:: Problem to solve ::
Leaving the pictures out, transcribe the records below exactly.

(Edit tracking data)
/---

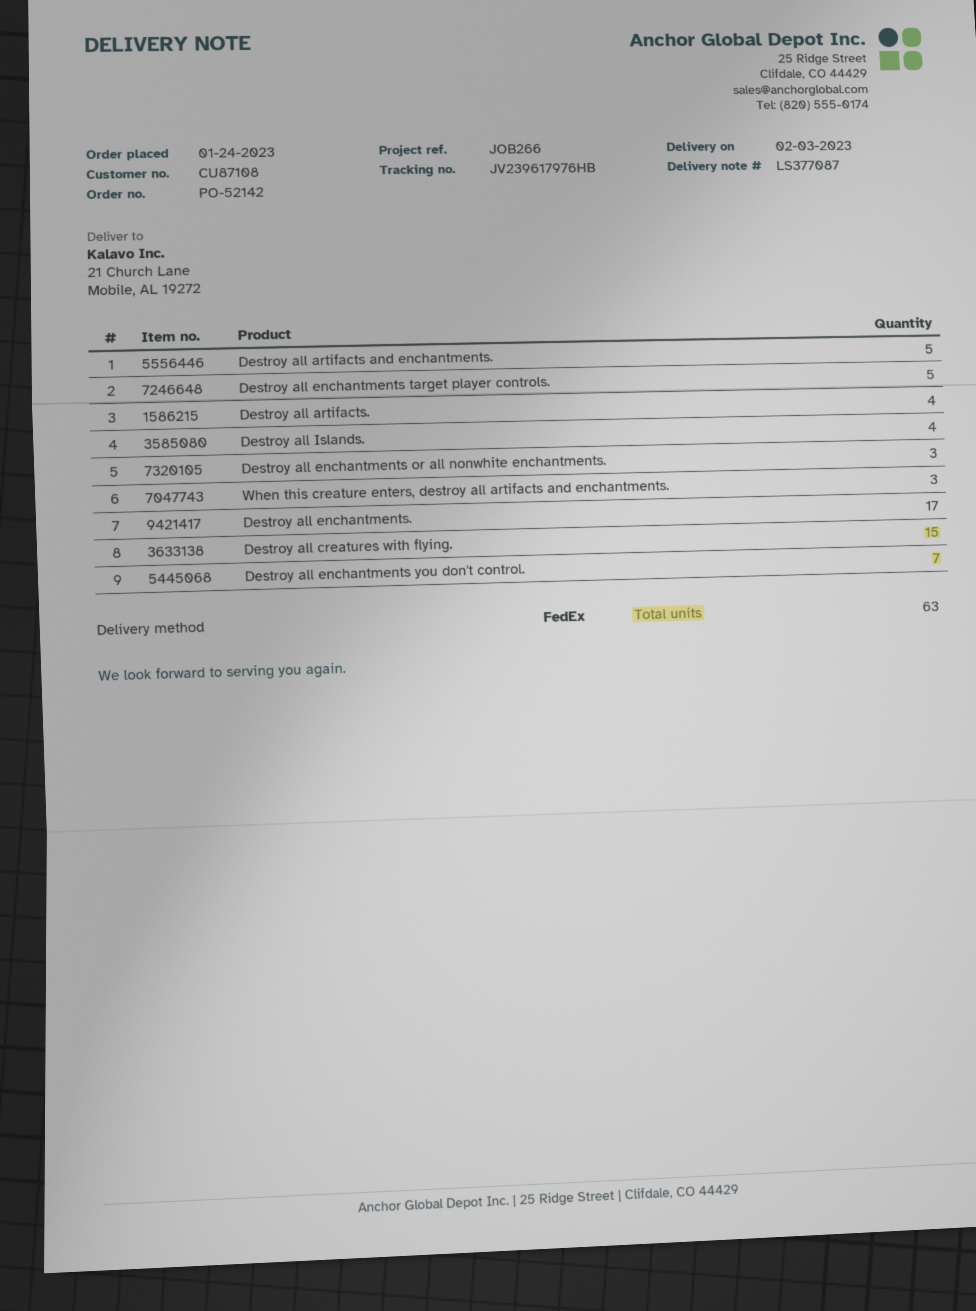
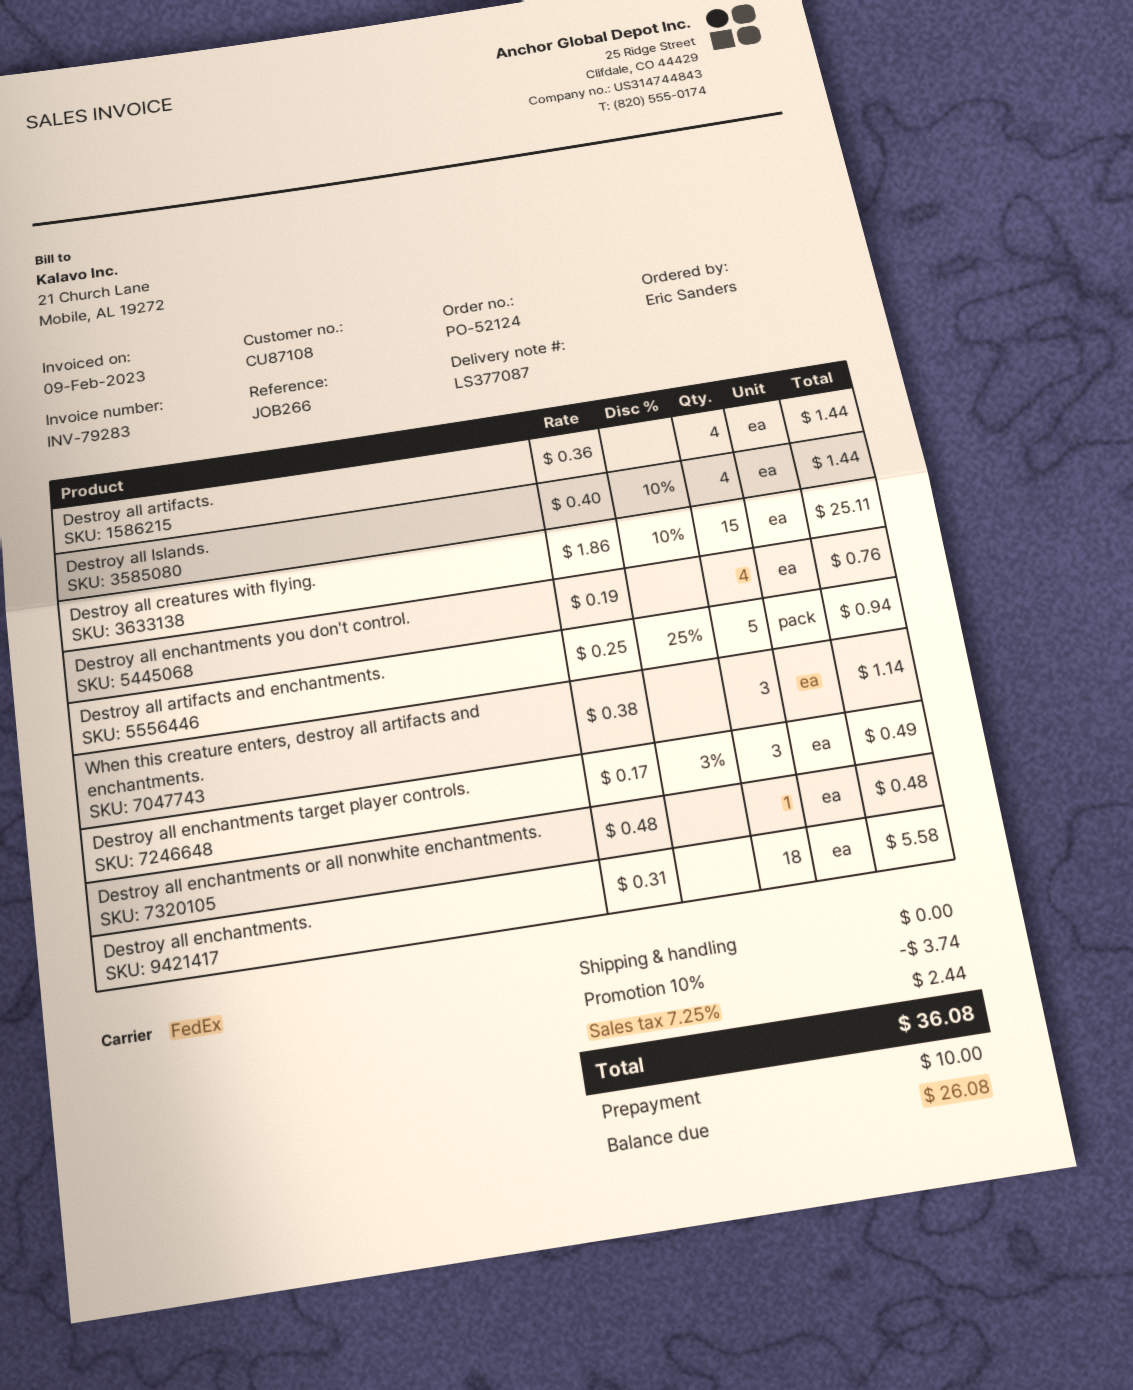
order number: PO-52142 -> PO-52124
Destroy all enchantments target player controls.: 5 -> 3
Destroy all enchantments or all nonwhite enchantments.: 3 -> 1
Destroy all enchantments.: 17 -> 18
Destroy all enchantments you don't control.: 7 -> 4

\---

:: Expected answer ::
order number: PO-52142 -> PO-52124
Destroy all enchantments target player controls.: 5 -> 3
Destroy all enchantments or all nonwhite enchantments.: 3 -> 1
Destroy all enchantments.: 17 -> 18
Destroy all enchantments you don't control.: 7 -> 4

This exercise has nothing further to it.